Eberstein stieg nachlässig von seinem Gaul, schlenderte auf den Oberst zu, nahm seinen Dreispitz nicht ab, sondern baute sich lässig vor seinem Vorgesetzten auf.
»Seid Ihr verrückt geworden?« fuhr ihn der Oberst an.
»Vielleicht«, murmelte Eberstein; sein haßerfüllter Blick traf Michel, der neben dem Oberst stand.

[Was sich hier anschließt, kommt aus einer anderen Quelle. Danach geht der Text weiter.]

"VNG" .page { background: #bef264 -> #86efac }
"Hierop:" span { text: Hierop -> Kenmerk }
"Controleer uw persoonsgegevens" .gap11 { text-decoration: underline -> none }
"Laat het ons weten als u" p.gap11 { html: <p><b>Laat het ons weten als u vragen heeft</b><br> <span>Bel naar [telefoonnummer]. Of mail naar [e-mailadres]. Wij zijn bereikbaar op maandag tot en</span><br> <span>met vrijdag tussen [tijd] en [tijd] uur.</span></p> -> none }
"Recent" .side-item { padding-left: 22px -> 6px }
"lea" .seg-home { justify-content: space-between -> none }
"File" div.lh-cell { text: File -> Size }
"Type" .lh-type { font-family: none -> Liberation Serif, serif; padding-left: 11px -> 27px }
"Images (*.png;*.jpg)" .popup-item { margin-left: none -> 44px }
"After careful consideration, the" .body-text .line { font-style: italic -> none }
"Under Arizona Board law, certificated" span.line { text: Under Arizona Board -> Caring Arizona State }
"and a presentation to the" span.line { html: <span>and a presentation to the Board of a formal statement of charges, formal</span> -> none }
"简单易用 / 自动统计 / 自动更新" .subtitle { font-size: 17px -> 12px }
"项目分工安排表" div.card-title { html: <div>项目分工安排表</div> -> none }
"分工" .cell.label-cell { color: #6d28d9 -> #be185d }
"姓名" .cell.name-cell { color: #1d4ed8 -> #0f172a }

»Euch ist nicht zu helfen«, sagte von Köcknitz. »Gebt mir Euern Degen. Ihr seid verhaftet.«
Eberstein grinste.
»Und wenn schon«, sagte er in fast gemütlichem Ton. »Was schert es mich?«
Der Oberst war starr vor Erstaunen über diese Respektlosigkeit. Die Offiziere, die in der Nähe standen, blickten erschrocken zu Boden. Eberstein schnallte den Degen ab und tat, als wolle er ihn dem Obersten überreichen. Im gleichen Moment aber riß er ihn aus der Scheide und schlug nach Michel, der dem Hieb jedoch geschickt auswich.
Eberstein ließ Scheide und Degen fallen, wandte sich plötzlich um, stand mit einem Satz neben seinem Pferd, sprang auf und jagte in wilder Karriere davon.